Each entry below is to be copied verbatim, with no line missing.

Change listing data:
---*---

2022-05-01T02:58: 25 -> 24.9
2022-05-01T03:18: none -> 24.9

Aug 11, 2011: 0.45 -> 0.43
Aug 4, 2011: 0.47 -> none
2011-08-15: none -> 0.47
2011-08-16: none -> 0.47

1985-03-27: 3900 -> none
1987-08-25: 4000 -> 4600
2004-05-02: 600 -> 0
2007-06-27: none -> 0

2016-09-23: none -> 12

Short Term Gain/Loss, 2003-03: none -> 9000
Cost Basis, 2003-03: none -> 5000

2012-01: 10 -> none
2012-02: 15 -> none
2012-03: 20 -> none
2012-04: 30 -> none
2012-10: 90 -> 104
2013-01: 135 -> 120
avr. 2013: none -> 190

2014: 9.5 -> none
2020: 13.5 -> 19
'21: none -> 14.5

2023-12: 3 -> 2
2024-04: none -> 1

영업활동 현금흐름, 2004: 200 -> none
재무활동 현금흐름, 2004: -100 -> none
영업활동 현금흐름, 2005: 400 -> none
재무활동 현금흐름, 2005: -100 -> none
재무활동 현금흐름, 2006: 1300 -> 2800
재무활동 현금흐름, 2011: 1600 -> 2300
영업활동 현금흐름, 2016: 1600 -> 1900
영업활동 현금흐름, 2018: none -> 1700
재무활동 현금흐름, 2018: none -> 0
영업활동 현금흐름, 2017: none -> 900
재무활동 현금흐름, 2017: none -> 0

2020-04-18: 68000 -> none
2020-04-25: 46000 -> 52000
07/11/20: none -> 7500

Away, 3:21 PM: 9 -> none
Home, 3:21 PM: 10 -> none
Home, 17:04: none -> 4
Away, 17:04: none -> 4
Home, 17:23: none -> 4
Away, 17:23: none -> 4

---*---

Finished exercise:
2022-05-01T02:58: 25 -> 24.9
2022-05-01T03:18: none -> 24.9

Aug 11, 2011: 0.45 -> 0.43
Aug 4, 2011: 0.47 -> none
2011-08-15: none -> 0.47
2011-08-16: none -> 0.47

1985-03-27: 3900 -> none
1987-08-25: 4000 -> 4600
2004-05-02: 600 -> 0
2007-06-27: none -> 0

2016-09-23: none -> 12

Short Term Gain/Loss, 2003-03: none -> 9000
Cost Basis, 2003-03: none -> 5000

2012-01: 10 -> none
2012-02: 15 -> none
2012-03: 20 -> none
2012-04: 30 -> none
2012-10: 90 -> 104
2013-01: 135 -> 120
avr. 2013: none -> 190

2014: 9.5 -> none
2020: 13.5 -> 19
'21: none -> 14.5

2023-12: 3 -> 2
2024-04: none -> 1

영업활동 현금흐름, 2004: 200 -> none
재무활동 현금흐름, 2004: -100 -> none
영업활동 현금흐름, 2005: 400 -> none
재무활동 현금흐름, 2005: -100 -> none
재무활동 현금흐름, 2006: 1300 -> 2800
재무활동 현금흐름, 2011: 1600 -> 2300
영업활동 현금흐름, 2016: 1600 -> 1900
영업활동 현금흐름, 2018: none -> 1700
재무활동 현금흐름, 2018: none -> 0
영업활동 현금흐름, 2017: none -> 900
재무활동 현금흐름, 2017: none -> 0

2020-04-18: 68000 -> none
2020-04-25: 46000 -> 52000
07/11/20: none -> 7500

Away, 3:21 PM: 9 -> none
Home, 3:21 PM: 10 -> none
Home, 17:04: none -> 4
Away, 17:04: none -> 4
Home, 17:23: none -> 4
Away, 17:23: none -> 4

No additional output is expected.